7. Francisco Cordero. Big year in Brew City (44 saves, 86 K's in 63 1/3 innings). Nice acquisition for Doug Melvin, but it'll be tough to keep him.
8. Mariano Rivera. No response to the Yankees' three-year, $39 million offer. He'll make 'em sweat it out, but eventually he should come back.
9. Carlos Silva. May be the best free-agent starter out there. Came on at the end of last season (7-4 in the second half), and should cash in. Word is, the Twins tried $20 million for three years. With roughly 20 teams interested, he'll do much better than that.

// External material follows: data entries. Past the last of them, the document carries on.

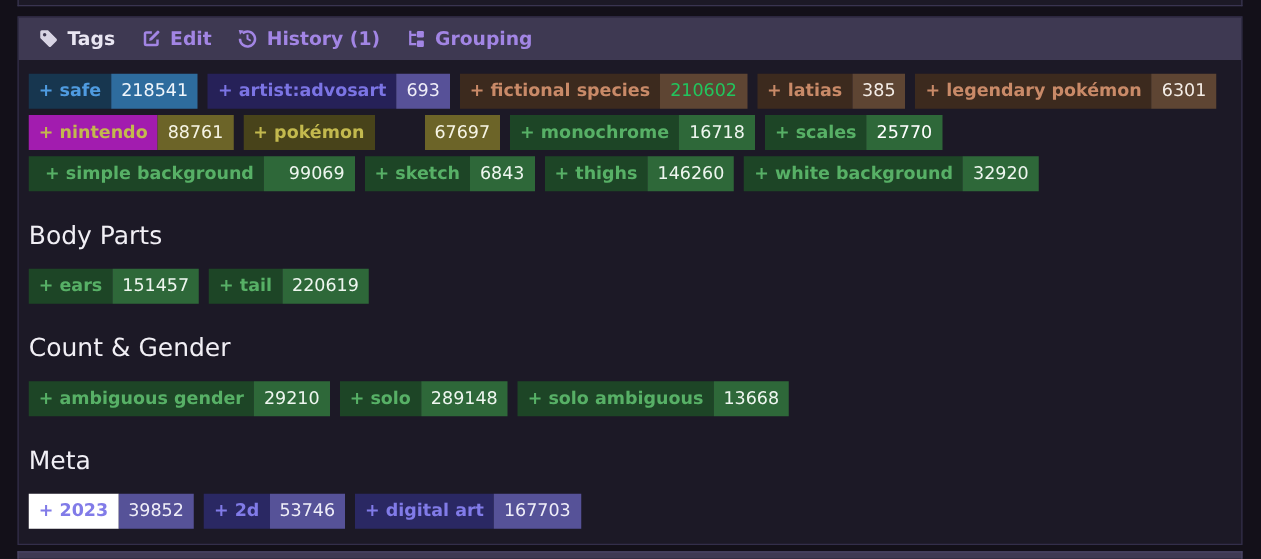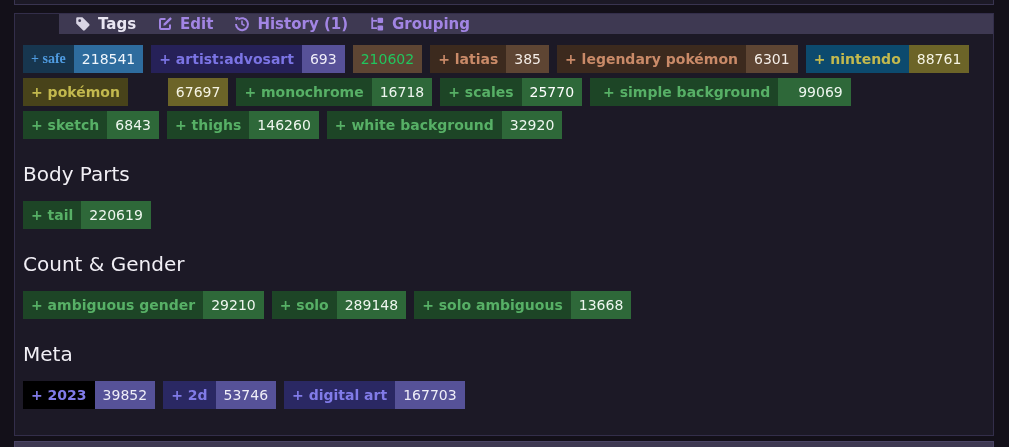--- a/index.html
+++ b/index.html
@@ -18,8 +18,8 @@
     background:#1c1926;border:1px solid #332e4a;box-sizing:border-box;
   }
   .panel-header{
-    background:#3e3952;height:20px;display:flex;align-items:center;
-    padding:0 16px;gap:21px;margin-left:44px;
+    background:#3e3952;height:34px;display:flex;align-items:center;
+    padding:0 16px;gap:21px;
   }
   .hdr-item{
     display:flex;align-items:center;gap:7px;

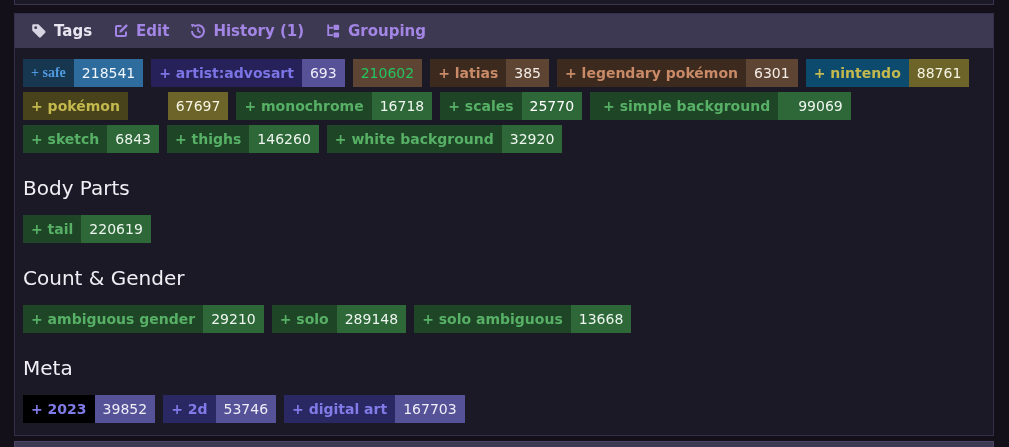--- a/index.html
+++ b/index.html
@@ -99,7 +99,7 @@
   <div class="panel-body" id="tag-sections">
       <div class="tag-list">
         <span class="tag">
-          <a class="tag-label" style="background: rgb(23, 54, 79); color: rgb(79, 155, 224); font-family: Liberation Serif, serif;">+ safe</a>
+          <a class="tag-label" style="background: rgb(23, 54, 79); color: rgb(79, 155, 224);">+ safe</a>
           <span class="tag-count" style="background: rgb(46, 108, 158); color: rgb(240, 246, 252);">218541</span>
         </span>
         <span class="tag">

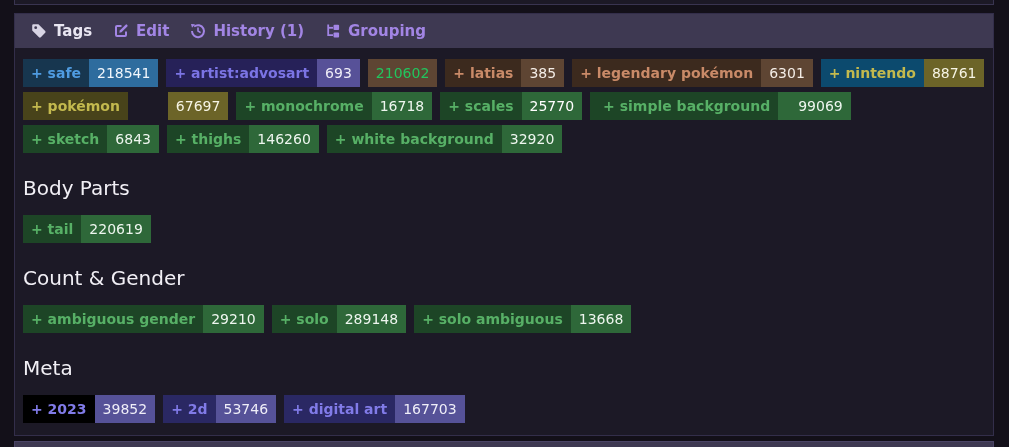--- a/index.html
+++ b/index.html
@@ -107,6 +107,7 @@
           <span class="tag-count" style="background: rgb(87, 81, 152); color: rgb(239, 237, 248);">693</span>
         </span>
         <span class="tag">
+          <a class="tag-label" style="background: rgb(60, 42, 30); color: rgb(201, 138, 104);">+ fictional species</a>
           <span class="tag-count" style="background: rgb(94, 69, 51); color: #22c55e;">210602</span>
         </span>
         <span class="tag">

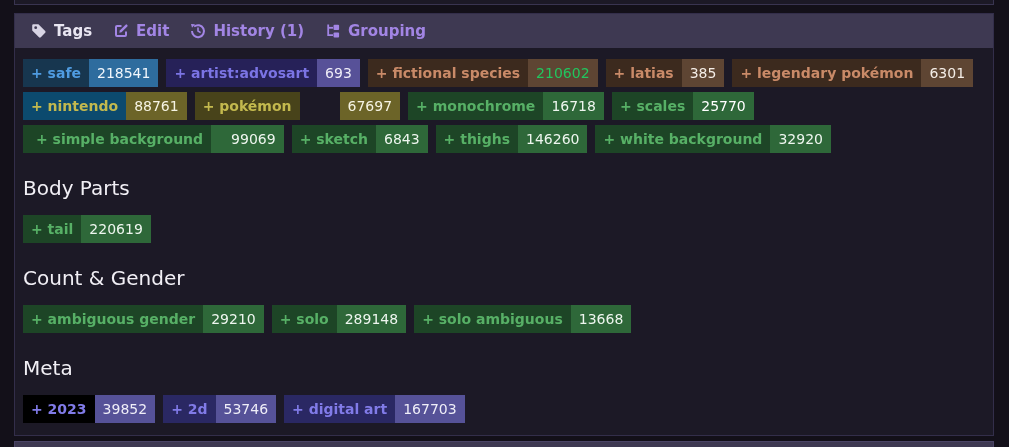--- a/index.html
+++ b/index.html
@@ -119,7 +119,7 @@
           <span class="tag-count" style="background: rgb(94, 69, 51); color: rgb(244, 237, 231);">6301</span>
         </span>
         <span class="tag">
-          <a class="tag-label" style="background: #0c4a6e; color: rgb(195, 185, 78);">+ nintendo</a>
+          <a class="tag-label" style="background: #a21caf; color: rgb(195, 185, 78);">+ nintendo</a>
           <span class="tag-count" style="background: rgb(108, 100, 40); color: rgb(246, 244, 228);">88761</span>
         </span>
         <span class="tag">

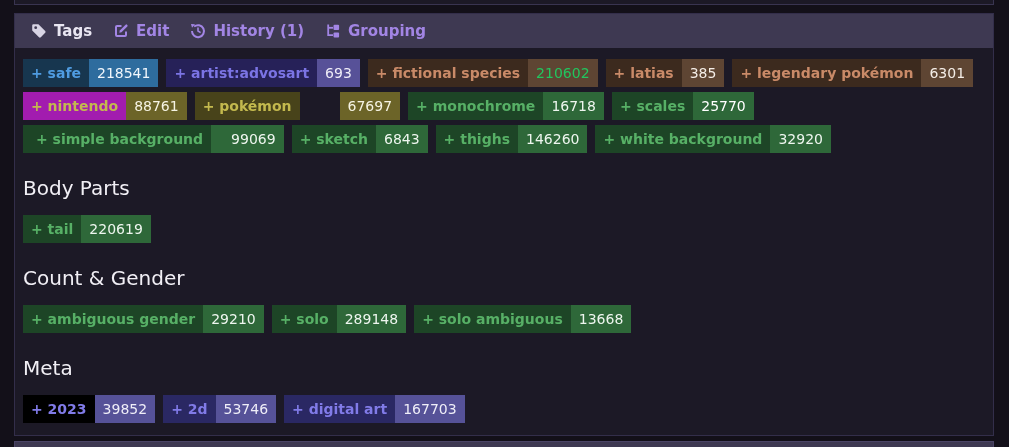--- a/index.html
+++ b/index.html
@@ -154,6 +154,10 @@
       <h2 class="section-heading">Body Parts</h2>
       <div class="tag-list">
         <span class="tag">
+          <a class="tag-label" style="background: rgb(29, 69, 38); color: rgb(87, 176, 102);">+ ears</a>
+          <span class="tag-count" style="background: rgb(46, 104, 57); color: rgb(238, 246, 239);">151457</span>
+        </span>
+        <span class="tag">
           <a class="tag-label" style="background: rgb(29, 69, 38); color: rgb(87, 176, 102);">+ tail</a>
           <span class="tag-count" style="background: rgb(46, 104, 57); color: rgb(238, 246, 239);">220619</span>
         </span>

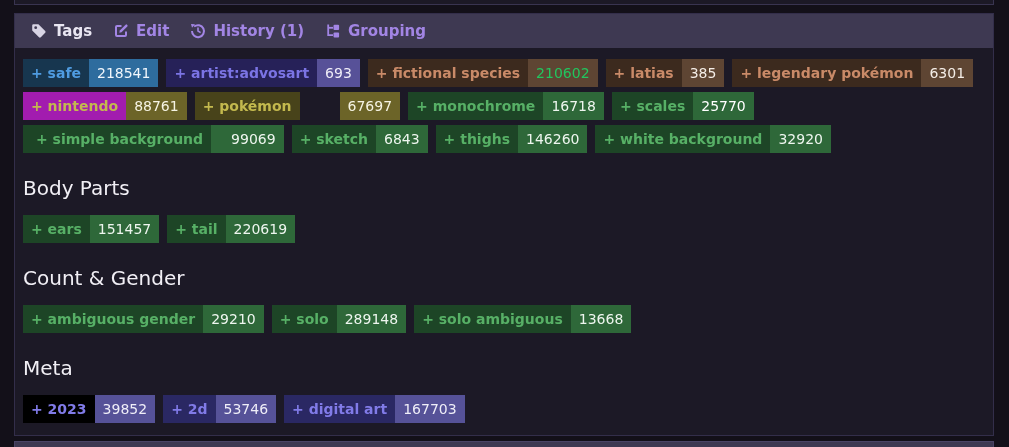--- a/index.html
+++ b/index.html
@@ -180,7 +180,7 @@
       <h2 class="section-heading">Meta</h2>
       <div class="tag-list">
         <span class="tag">
-          <a class="tag-label" style="background: #000000; color: rgb(129, 123, 232);">+ 2023</a>
+          <a class="tag-label" style="background: #ffffff; color: rgb(129, 123, 232);">+ 2023</a>
           <span class="tag-count" style="background: rgb(86, 82, 152); color: rgb(239, 238, 248);">39852</span>
         </span>
         <span class="tag">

10. Kyle Lohse. Always willing to take the ball. It's what happens afterward that can be troublesome (9-12, 4.62 ERA with the Reds and Phillies last year).
11. Livan Hernandez. Innings eater, competitor, excellent fielder and fine hitter.
12. Mike Cameron. The 25-game suspension won't deter everyone.
13. Barry Bonds. Everyone thinks he'll get a job, but no one admits they'll hire him. Still, that 1.000-plus OPS is nothing to sneeze at.
14. Paul Lo Duca. Mets only want him as a last resort.
15. Tom Glavine. Braves, Nats and Astros have checked in. But of course he'll choose to stay home in Atlanta.
16. Kerry Wood. Resurrected career and showed enough flashes to get a multiyear deal. Likely to remain a Cub.
17. Yorvit Torrealba. Fine game-caller and defender, but weak arm and suspect bat (despite playoff heroics). Rockies want him back but Mets also need a catcher.
18. Luis Castillo. Useful player leads weak second-base market.
19. Kaz Matsui. Playoff hero isn't the same guy who flopped in New York.
20. Eric Gagne. Determined to find a closer's job after bombing as Boston's set-up man. Before that he was brilliant as Texas closer (2.16 ERA, 16 saves).
21. Todd Jones. Better than folks think. Without overpowering stuff he has 115 saves over the last three years.
The rest of the field: Cliff Floyd, Kenny Lofton, David Wells, Mike Piazza, Sammy Sosa. These former stars will be hard-pressed to exceed $5 million for one year, if that.